Looks like it's either an issue with one of the Sources files that writes this data, or there's a problem with the log_online table. That date you're seeing is the default UNIX timestamp and will be used if the value passed for the log time is not a valid date. Try re-uploading the Sources directory.

Also, run this query in phpMyAdmin

CHECK TABLE smf_log_online;

If it returns anything other than "OK", run the following query:

REPAIR TABLE smf_log_online;

ephekt

Quote from: Oldiesmann on June 06, 2005, 05:29:59 PM
Looks like it's either an issue with one of the Sources files that writes this data, or there's a problem with the log_online table.

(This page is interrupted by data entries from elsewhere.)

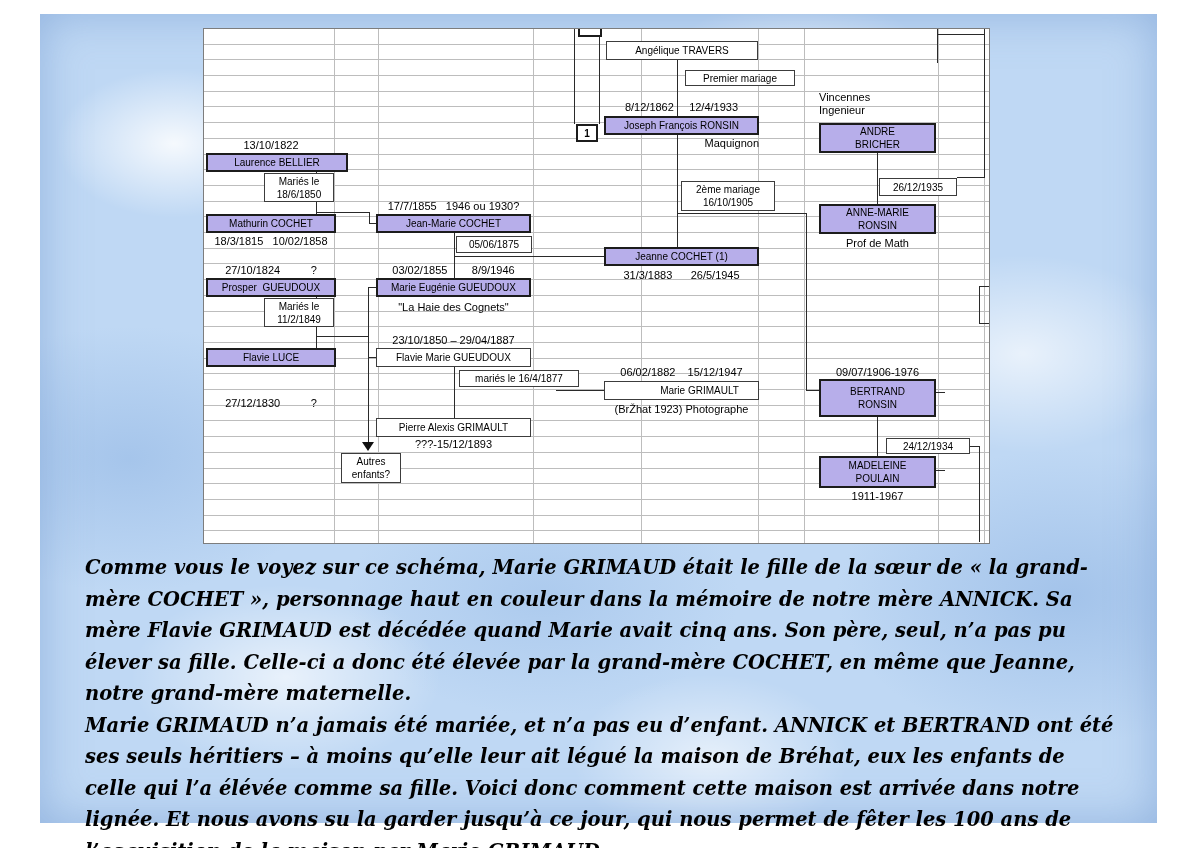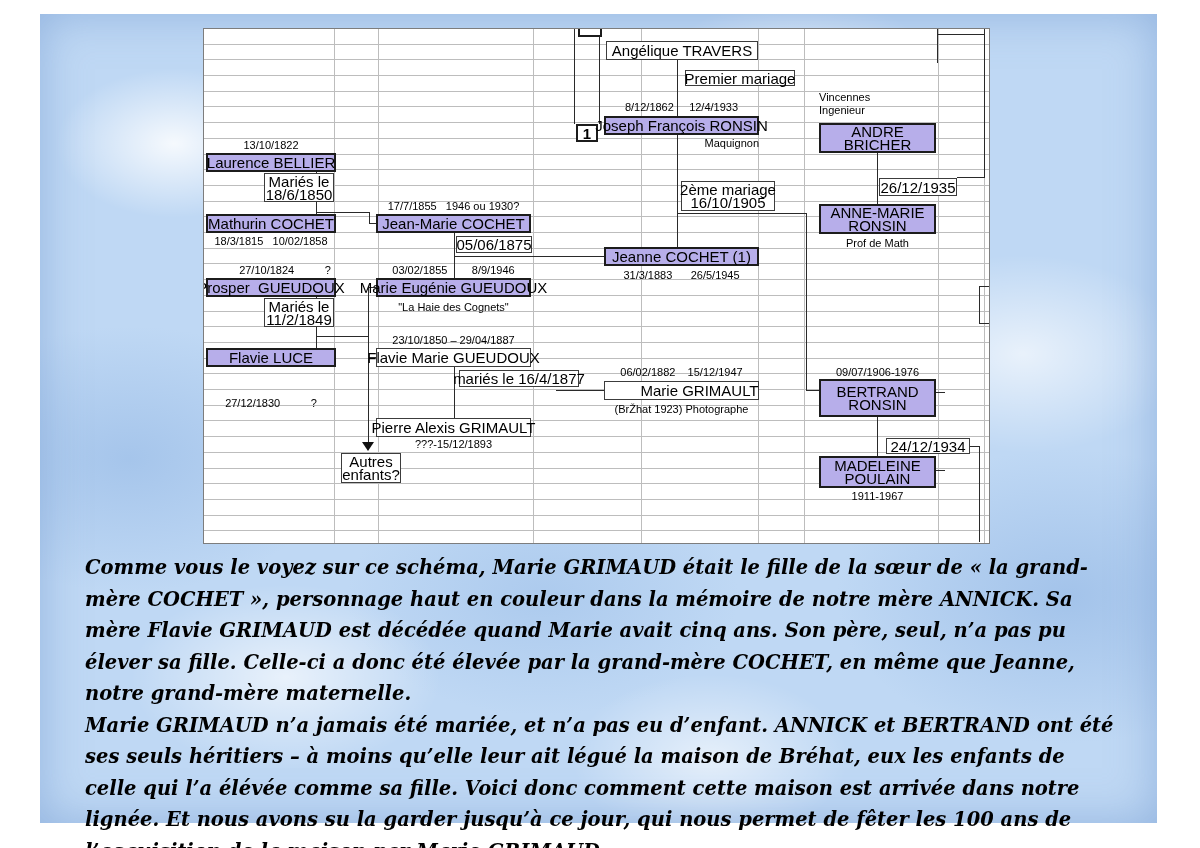"Angélique TRAVERS" .node { font-size: 15px -> 10px }
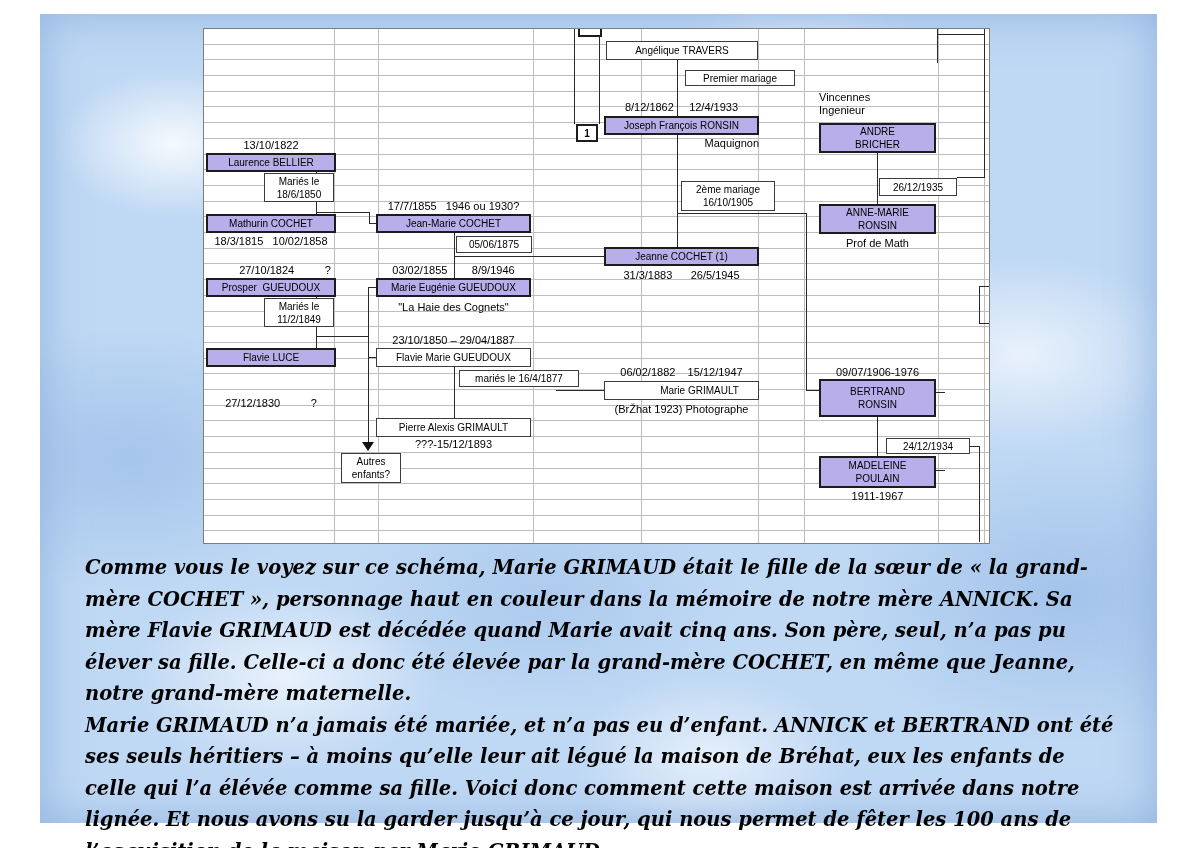"Laurence BELLIER" div.node { width: 130px -> 142px }
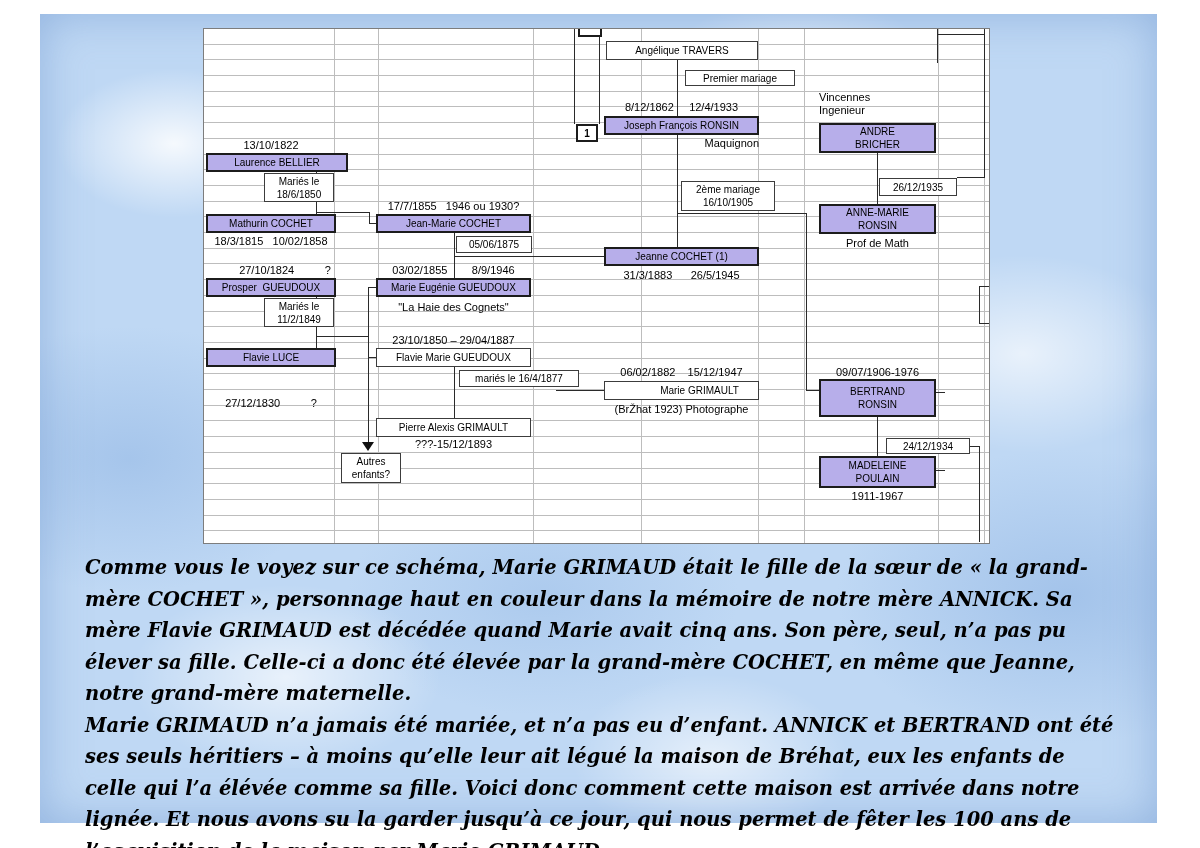"27/10/1824 ?" div.lbl { left: 16px -> 2px }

That date you're seeing is the default UNIX timestamp and will be used if the value passed for the log time is not a valid date. Try re-uploading the Sources directory.
I used wget to pull everything over, cleaned it up and replaced the index file.   I'm still having the same problems.
QuoteAlso, run this query in phpMyAdmin

CHECK TABLE smf_log_online;
That query returns OK.

[Unknown]


ephekt


[Unknown]

Have you changed the server's default sql_mode?  SMF expects it to be set to MySQL's default, not ansi.  1.1 has an option to change it on the fly, although of course this is less efficient.

-[Unknown]

ephekt

Seeing as how I have no idea how to change SMF's default SQL mode, I'd say no.  :P    My new host may use some oddball method I'm unaware of, but I've yet to run into any problems with my other applications.

[Unknown]

Try running this in phpMyAdmin:

SELECT @@sql_mode;

What is phpMyAdmin?

What result does it give?

-[Unknown]

ephekt

#8

[Unknown]

Interesting.  I wonder if phpMyAdmin might be changing it.. I doubt.

Okay, what about:

SHOW CREATE TABLE smf_log_online;

-[Unknown]

ephekt

#10
CREATE TABLE `smf_log_online` (\n  `session` varchar(32) NOT NULL default '',\n  `logTime` timestamp NOT NULL default '0000-00-00 00:00:00',\n  `ID_MEMBER` mediumint(8) unsigned NOT NULL default '0',\n  `ip` int(11) unsigned NOT NULL default '0',\n  `url` text NOT NULL,\n  PRIMARY KEY  (`session`),\n  KEY `online` (`logTime`,`ID_MEMBER`),\n  KEY `ID_MEMBER` (`ID_MEMBER`)\n) ENGINE=MyISAM DEFAULT CHARSET=latin1

[Unknown]

ALTER TABLE smf_log_online
CHANGE COLUMN logTime logTime timestamp NOT NULL default CURRENT_TIMESTAMP ON UPDATE CURRENT_TIMESTAMP;

Does that help?

-[Unknown]

ephekt

#12
The first lines runs just fine, but doesn't return anything.    When I run the second command, I get this:
QuoteSQL-query:

CHANGE COLUMN logTime logTime timestamp NOT NULL default CURRENT_TIMESTAMP ON UPDATE CURRENT_TIMESTAMP

MySQL said: Documentation
#1064 - You have an error in your SQL syntax; check the manual that corresponds to your MySQL server version for the right syntax to use near 'COLUMN logTime logTime timestamp NOT NULL default CURRENT_TIMESTAMP ON UPDATE CU' at line 1

I tried pasting it directly into the query box and saving it as a .sql file and importing it.

[Unknown]

That is one query, on two lines.  Please enter the entire thing into the box at once.

-[Unknown]

ephekt

#14
Ok, well I feel stupid now.  :P

That seems to have fixed it though!   I apologize for my cluelessness and I appreciate all of your help, Unknown.    Thanks to everyone who replied as well.

Any idea why this happened?   Did I mess up the db export/import somehow?

[Unknown]

Well, for some reason the table wasn't created as the MySQL documentation (and my experience with 4.1 and 5.0) describes....

-[Unknown]

ckamstra

Just had this same problem with 1.0.7, this fixed it, thumbs up!!